On Tuesday night, in the early days of summer vacation, upcoming senior Kevin Segal sat in the gymnasium of Portland’s Hall Elementary School with his face buried in one hand.

He was frustrated, fidgeting with his name tag.

As the Board of Education meeting over whether to urge Portland to borrow $70 million in bonds to fund much-needed repair and renovation of four city elementary schools entered its third hour, the 17-year-old student representative for Portland Arts and Technology High School slumped in his chair, impatient with the pace of municipal governance.

“This is the perfect example of the grinding wheels of bureaucracy,” Segal told the room. “We need to vote on this.”

The school board did end up passing the recommendation, kicking it up to Portland’s City Council, which will determine whether to put the question to voters as a ballot issue in November.

But this isn’t the first time the board has recommended upgrades to the schools. Portland’s elementary schools have faced many of the same challenges since long before Segal was born.

Tuesday’s vote represents the seventh concerted effort since the mid-1990s to improve facilities at Portland’s older elementary schools, which have not had major renovations since they were built 55 to 65 years ago.

Between 1994 and 2013, according to a school district timeline of facilities work, Portland has formed task forces and hired architecture firms to develop plans for how to improve the facilities of the city’s aging elementary schools six separate times — and yet many infrastructure issues that have plagued the schools for decades persist today.

In 2013, the board unanimously passed a bond proposal for renovations at the same elementary schools based on a $700,000 study commissioned from an architecture firm.

That proposal never made it out of committee — partly because councilors wanted to prioritize renovating Hall Elementary School, but it was unclear whether state funding would be available for the project billed at nearly $30 million. (The spending for the rebuilding of that school was finally approved in April.)

Segal was not alone in his impatience to see action on the conditions at the Presumpscot, Longfellow, Reiche and Lyseth schools. Board members who remember that last struggle over the issue — and the one before that — say a fix is long past due.

The problems described by parents and students at the school board meeting and in the most recent review by architecture firm, Oak Point Associates, vary by school. At Lyseth and Presumpscot, which serves many of Portland’s lower-income students, mobile trailers intended as a temporary solution to create more classroom space have become a permanent fixture. At Reiche, on the West End, the roof leaks and classrooms are overcrowded. And at Longfellow, there isn’t enough space for special education classes, and the same room serves as both gym and cafeteria.

[MORE: The Hall School needs serious work. But so do these other 4 Portland schools]

This year, state funding was secured to cover 95 percent of a $29.7 million bond to revamp old facilities at Hall Elementary — and Oak Point was re-hired to revise its initial study to address the four other elementary schools.

According to city councilor Justin Costa, the long-standing challenge in finding funds to renovate the elementary schools is tied to both the availability money from the state and how the city managed its long-term infrastructure investments.

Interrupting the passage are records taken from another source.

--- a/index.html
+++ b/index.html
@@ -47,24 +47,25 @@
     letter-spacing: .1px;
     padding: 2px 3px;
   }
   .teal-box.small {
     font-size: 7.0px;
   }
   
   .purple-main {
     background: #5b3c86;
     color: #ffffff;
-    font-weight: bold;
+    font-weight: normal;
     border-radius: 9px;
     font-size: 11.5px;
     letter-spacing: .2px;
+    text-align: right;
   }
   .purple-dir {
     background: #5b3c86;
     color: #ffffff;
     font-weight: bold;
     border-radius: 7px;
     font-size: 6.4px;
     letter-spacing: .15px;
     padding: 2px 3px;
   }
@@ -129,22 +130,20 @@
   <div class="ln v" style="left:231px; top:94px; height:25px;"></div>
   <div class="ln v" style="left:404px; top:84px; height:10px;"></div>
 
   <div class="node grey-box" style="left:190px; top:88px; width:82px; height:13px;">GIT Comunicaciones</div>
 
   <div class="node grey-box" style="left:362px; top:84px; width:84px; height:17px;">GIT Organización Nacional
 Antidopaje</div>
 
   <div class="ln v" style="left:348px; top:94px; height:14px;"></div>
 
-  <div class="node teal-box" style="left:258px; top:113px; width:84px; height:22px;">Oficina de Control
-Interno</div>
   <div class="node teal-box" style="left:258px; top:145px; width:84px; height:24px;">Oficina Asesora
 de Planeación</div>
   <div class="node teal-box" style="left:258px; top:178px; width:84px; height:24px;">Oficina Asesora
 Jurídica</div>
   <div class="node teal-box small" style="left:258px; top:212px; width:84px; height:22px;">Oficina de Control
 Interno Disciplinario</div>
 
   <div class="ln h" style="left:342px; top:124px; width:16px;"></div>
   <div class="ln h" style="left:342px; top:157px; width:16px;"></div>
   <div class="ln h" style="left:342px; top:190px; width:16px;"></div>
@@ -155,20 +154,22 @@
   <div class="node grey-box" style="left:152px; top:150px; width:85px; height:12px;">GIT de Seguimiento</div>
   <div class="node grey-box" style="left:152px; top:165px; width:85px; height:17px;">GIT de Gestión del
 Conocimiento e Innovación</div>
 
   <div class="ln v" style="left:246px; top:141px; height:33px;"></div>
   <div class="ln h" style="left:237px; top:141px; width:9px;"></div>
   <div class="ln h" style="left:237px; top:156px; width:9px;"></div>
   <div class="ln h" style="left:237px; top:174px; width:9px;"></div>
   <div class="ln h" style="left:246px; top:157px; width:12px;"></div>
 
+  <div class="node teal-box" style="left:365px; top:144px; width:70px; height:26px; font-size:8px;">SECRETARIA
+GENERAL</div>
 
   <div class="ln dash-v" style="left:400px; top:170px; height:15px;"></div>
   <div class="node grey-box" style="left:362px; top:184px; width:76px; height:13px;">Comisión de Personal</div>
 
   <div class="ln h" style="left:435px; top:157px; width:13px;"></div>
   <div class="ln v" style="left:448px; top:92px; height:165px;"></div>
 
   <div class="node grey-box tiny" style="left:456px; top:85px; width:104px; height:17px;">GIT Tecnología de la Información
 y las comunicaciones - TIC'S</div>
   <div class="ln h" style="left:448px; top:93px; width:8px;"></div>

Costa, who served on the school board during the 2013 bond proposal, said that recent restructuring of how the city finances major projects creates new possibility for a locally funded bond. But other veteran school board members are concerned that the Council is unlikely to approve the plan similar to the one it shot down three years ago, especially as it would require tax increases.

Just days before Tuesday’s vote, board member Sarah Thompson, the who was chairwoman in 2013, proposed an alternative plan that would cut the bond nearly in half, from $70 to $40 million — suggesting that would be better than nothing. And faced with the prospect of returning to the Council with a $70 million bond proposal, board chair Marnie Morrione, who also served in 2013, said she would strongly advocate for it but also quoted an often-cited definition of insanity: “Doing the same thing over and over again and expecting different results.”

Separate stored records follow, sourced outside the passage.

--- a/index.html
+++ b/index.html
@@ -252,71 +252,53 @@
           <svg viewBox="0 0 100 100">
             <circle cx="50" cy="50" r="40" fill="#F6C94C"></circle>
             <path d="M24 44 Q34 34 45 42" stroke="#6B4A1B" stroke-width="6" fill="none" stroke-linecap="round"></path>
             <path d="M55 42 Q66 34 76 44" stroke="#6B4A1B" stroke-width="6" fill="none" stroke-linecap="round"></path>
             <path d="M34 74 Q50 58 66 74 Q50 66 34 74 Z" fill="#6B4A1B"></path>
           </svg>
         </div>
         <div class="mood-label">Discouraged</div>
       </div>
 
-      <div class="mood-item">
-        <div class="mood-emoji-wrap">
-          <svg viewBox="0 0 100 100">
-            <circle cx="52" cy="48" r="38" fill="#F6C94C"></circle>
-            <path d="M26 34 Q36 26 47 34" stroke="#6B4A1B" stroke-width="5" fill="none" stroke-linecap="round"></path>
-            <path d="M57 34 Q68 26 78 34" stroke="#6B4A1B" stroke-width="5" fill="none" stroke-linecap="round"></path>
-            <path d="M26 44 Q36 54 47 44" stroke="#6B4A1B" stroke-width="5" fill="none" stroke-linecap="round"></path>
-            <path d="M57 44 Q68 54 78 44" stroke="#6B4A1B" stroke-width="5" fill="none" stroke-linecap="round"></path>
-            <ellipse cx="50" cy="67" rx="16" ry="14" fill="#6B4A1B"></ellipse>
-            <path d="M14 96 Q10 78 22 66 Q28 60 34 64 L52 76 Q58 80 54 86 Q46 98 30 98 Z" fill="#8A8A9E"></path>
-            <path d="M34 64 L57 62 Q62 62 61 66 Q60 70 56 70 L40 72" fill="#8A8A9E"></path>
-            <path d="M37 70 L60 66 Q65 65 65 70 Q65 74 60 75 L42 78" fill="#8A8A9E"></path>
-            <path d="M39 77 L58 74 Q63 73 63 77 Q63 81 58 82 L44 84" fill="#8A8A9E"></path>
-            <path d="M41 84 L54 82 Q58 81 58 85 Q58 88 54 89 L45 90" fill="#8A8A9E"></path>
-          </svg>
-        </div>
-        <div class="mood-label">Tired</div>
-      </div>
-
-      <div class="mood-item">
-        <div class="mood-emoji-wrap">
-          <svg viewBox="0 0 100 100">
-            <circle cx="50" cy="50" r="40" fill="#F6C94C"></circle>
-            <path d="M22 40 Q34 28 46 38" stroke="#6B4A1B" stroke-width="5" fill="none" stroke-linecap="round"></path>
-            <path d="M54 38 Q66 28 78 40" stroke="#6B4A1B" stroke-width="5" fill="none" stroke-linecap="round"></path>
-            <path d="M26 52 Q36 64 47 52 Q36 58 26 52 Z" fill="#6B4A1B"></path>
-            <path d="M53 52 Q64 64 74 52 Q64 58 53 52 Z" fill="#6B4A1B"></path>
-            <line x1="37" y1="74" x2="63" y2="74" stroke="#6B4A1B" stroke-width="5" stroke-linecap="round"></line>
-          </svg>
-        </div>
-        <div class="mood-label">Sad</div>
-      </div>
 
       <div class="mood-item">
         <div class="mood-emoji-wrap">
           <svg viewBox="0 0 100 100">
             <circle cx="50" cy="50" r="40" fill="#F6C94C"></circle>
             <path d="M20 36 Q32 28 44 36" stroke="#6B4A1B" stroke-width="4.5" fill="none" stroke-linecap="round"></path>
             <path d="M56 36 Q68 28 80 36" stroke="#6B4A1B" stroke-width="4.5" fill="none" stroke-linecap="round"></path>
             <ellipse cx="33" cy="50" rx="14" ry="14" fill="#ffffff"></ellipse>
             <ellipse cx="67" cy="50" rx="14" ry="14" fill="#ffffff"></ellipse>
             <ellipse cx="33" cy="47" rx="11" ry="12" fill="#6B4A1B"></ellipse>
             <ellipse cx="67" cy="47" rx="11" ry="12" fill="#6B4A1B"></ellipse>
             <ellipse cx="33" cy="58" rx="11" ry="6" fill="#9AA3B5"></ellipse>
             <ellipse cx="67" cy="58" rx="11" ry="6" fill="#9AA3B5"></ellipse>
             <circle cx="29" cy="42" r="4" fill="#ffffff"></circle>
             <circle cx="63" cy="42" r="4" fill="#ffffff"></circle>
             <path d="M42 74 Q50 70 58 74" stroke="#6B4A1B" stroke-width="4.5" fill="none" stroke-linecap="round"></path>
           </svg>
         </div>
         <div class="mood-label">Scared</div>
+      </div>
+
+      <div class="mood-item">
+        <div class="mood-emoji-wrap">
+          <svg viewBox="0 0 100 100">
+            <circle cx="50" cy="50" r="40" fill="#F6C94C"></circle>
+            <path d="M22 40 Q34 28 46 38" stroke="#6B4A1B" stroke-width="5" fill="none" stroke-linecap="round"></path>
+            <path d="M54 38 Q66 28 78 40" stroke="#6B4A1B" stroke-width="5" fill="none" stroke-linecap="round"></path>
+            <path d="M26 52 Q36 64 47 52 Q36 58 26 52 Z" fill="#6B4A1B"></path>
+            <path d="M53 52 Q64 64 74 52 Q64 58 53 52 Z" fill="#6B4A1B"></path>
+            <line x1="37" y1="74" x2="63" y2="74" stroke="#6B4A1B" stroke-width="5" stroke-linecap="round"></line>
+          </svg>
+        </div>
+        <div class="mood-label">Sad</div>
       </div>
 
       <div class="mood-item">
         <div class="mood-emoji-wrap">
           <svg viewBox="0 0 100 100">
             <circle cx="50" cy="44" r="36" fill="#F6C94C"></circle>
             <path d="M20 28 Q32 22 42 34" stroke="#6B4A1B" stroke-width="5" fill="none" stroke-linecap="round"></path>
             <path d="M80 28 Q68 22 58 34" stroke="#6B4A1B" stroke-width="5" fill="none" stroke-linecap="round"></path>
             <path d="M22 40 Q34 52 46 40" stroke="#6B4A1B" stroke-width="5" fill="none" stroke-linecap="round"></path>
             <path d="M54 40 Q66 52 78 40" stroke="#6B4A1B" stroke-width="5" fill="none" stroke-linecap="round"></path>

Some city councilors are signalling that these concerns are well founded.

Councilor Nicholas Mavodones, the chairman of the City Council’s finance committee, said that he was open to the idea, but doubted that there was a fiscally responsible way to advance the $70 million bond proposal, which would require an estimated 1 to 1.5 percent tax increase on residents for the first five years.

He also suggested that it would be difficult for the Council complete its vetting of the proposal to meet the deadline to have the measure placed on the November ballot.

“There’s not a lot of time between now and August to address this issue,” said Mavodones. “It’s unfortunate that it’s coming to us at the end of June.”

But many students, parents and political leaders believe the condition of some of Portland’s elementary school has deteriorated to the point that students in the schools that need renovation are not receiving an equal education.

“For decades we’ve studied our schools and for decades we have found our schools are unequal,” said Mayor Ethan Strimling on Tuesday. “That’s amoral on out part.”

Costa said that a failure to act on the schools now will only make the problem harder to fix later.

“The risk of delay is that ultimately we just force ourselves into paying higher construction costs and interest rates down the line,” Costa said. “It’s going to be increasingly difficult to keep families in Portland if our school buildings look like they’re from the ‘50s and ‘60s.”